I'm guessing it's going to involve something like a recursive cte w/ cross join (shudders), but the keywords table will rarely be more than 5, and never more than 8, rows.
Can anyone help?
TIA,
Paul
DECLARE @tKeywords TABLE
(nGroup_Id INTEGER,
cWord VARCHAR(255))
DECLARE @tSynonyms TABLE
(cWord VARCHAR(255),
cSyn VARCHAR(255))
INSERT @tKeywords
SELECT 1, 'Employment'
UNION ALL SELECT 1, 'Insurance'
UNION ALL SELECT 1, 'Online'
UNION ALL SELECT 1, 'Application'
INSERT @tSynonyms
SELECT 'Employment', 'Job'
UNION ALL SELECT 'Employment', 'Profession'
UNION ALL SELECT 'Employment', 'Vocation'
UNION ALL SELECT 'Online', 'Electronic'
Expected results:
Group_Id cWord
1 Employment
1 Insurance
1 Online
1 Application
2 Job
2 Insurance
2 Online
2 Application
3 Profession
3 Insurance
3 Online
3 Application
4 Vocation
4 Insurance
4 Online
4 Application
5 Employment
5 Insurance
5 Electronic
5 Application
6 Job
6 Insurance
6 Electronic
6 Application
7 Profession
7 Insurance
7 Electronic
7 Application
8 Vocation
8 Insurance
8 Electronic
8 Application
July 12, 2017 at 9:54 am
I'm, sorry, but I can't for the life of me figure out what you need here. I'll blame it on percocet. 🙂
1) You have a groupid field that is all 1's, but your output has an incrementing groupid
2) Insurance and Application have no matches at all, yet they are in the output
3) Just general confusion. 🙂
Can you please simplify with perhaps just two of each thingy and put some verbiage with each expected output row explaining the rule(s) for why each exists. Perhaps something about why other permutations do NOT make it in the output could be helpful too?
Best,
Kevin G. Boles
SQL Server Consultant
SQL MVP 2007-2012
TheSQLGuru on googles mail service
July 12, 2017 at 10:23 am
I think he wants all combinations of one word from each group of synonyms. The groups are (Employment, Job, Profession, Vocation), (Insurance), (Online, Electronic) and (Application). I got close, but I've run out of time, so I'll save what I've done and have another go at it tomorrow if I get a chance.

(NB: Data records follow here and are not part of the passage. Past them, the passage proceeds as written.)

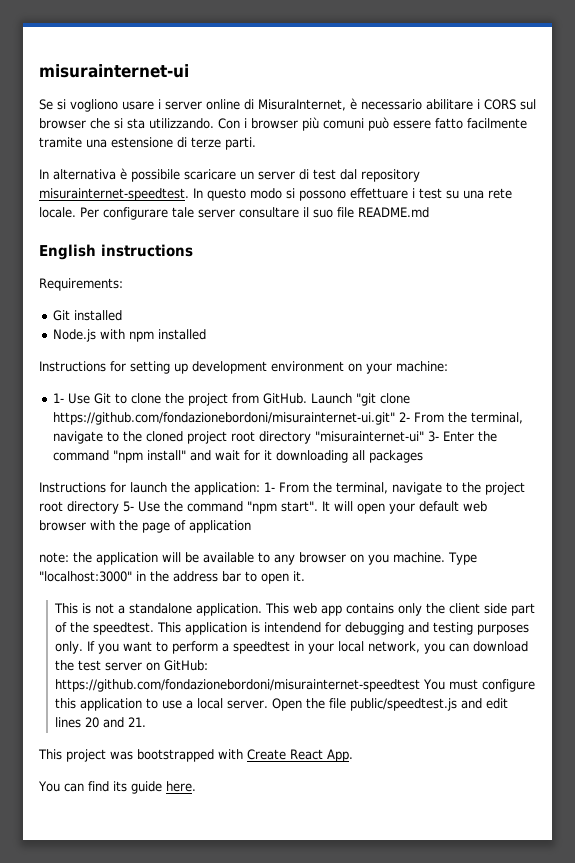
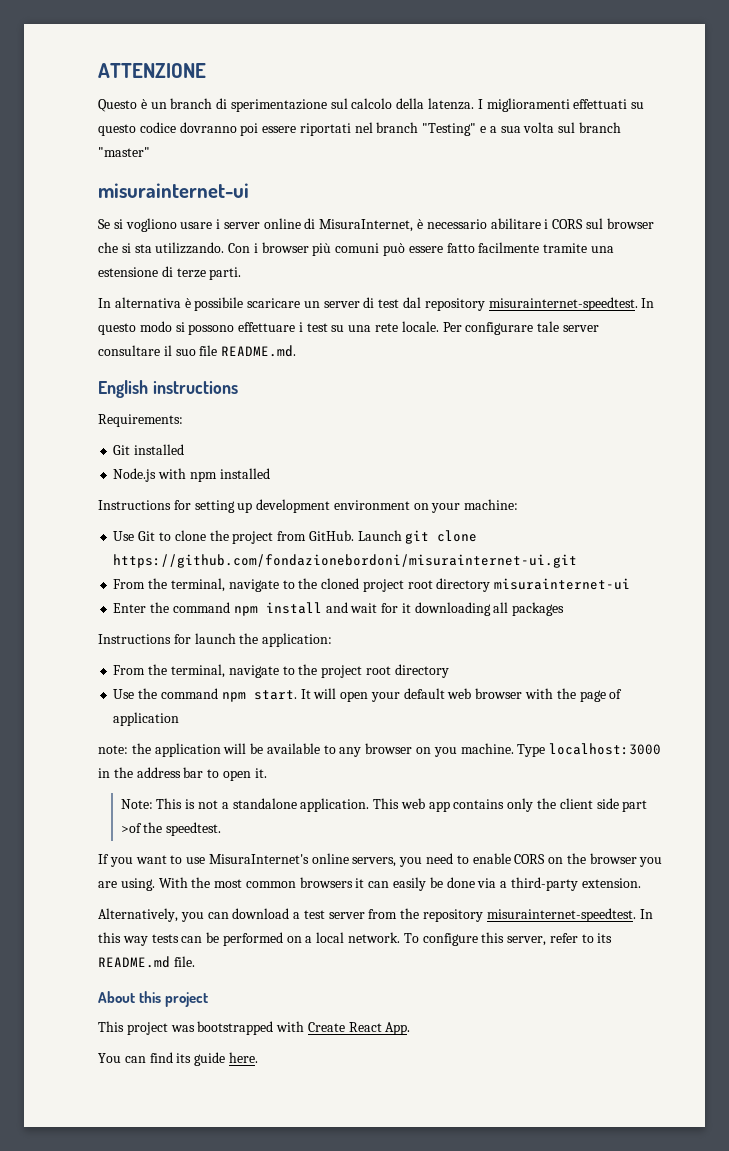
(39, 71) none -> [98,63,206,78] [98,98,645,112] [98,122,621,136] [98,147,150,157] ATTENZIONE // Questo è un branch di sperimentazione sul calcolo della latenza. I miglioramenti effettuati su questo codice dovranno poi essere riportati nel branch "Testing" e a sua volta sul branch "master" //
[358,207,429,218] README.md -> [221,345,297,357] README.md.
[53,393,65,403] 1- -> (519, 504) none
[356,393,411,406] [53,412,411,425] "git clone https://github.com/fondazionebordoni/misurainternet-ui.git" 2- -> [405,530,478,544] [113,554,578,568] git clone https://github.com/fondazionebordoni/misurainternet-ui.git //
[315,431,440,442] "misurainternet-ui" 3- -> [494,578,631,590] misurainternet-ui //
[113,450,187,463] "npm install" -> [233,602,322,616] npm install
[264,482,275,492] 1- -> (333, 640) //
[123,501,134,512] 5- -> (449, 671) //
[247,501,318,514] "npm start". -> [221,690,297,702] npm start.
[39,571,132,582] "localhost:3000" -> [549,743,662,755] localhost:3000
(305, 576) none -> [120,799,153,809] Note:
[54,622,67,633] of -> [120,823,142,833] >of
[156,622,529,635] [54,641,420,654] This application is intendend for debugging and testing purposes only. If you want to perform a speedtest in your local network, -> [98,853,663,867] [98,877,641,891] [98,908,178,922] // If you want to use MisuraInternet's online servers, you need to enable CORS on the browser you are using. With the most common browsers it can easily be done via a third-party extension. // Alternatively,
[54,660,74,671] the -> [293,912,301,919] a
[145,660,208,671] [54,679,535,692] [54,698,508,711] [54,717,146,728] on GitHub: https://github.com/fondazionebordoni/misurainternet-speedtest You must configure this application to use a local server. Open the file public/speedtest.js and edit lines 20 and 21. -> [368,908,653,922] [98,932,613,946] [98,956,195,968] [98,991,209,1007] from the repository misurainternet-speedtest. In this way tests can be performed on a local network. To configure this server, refer to its README.md file. // About this project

Edit: what even is percocet? Is it like covfefe?!
John
July 12, 2017 at 10:28 am
John Mitchell-245523 - Wednesday, July 12, 2017 10:23 AMI think he wants all combinations of one word from each group of synonyms. The groups are (Employment, Job, Profession, Vocation), (Insurance), (Online, Electronic) and (Application). I got close, but I've run out of time, so I'll save what I've done and have another go at it tomorrow if I get a chance.Edit: what even is percocet? Is it like covfefe?!
John
Can you post up what you have so far? Maybe I can carry on with it.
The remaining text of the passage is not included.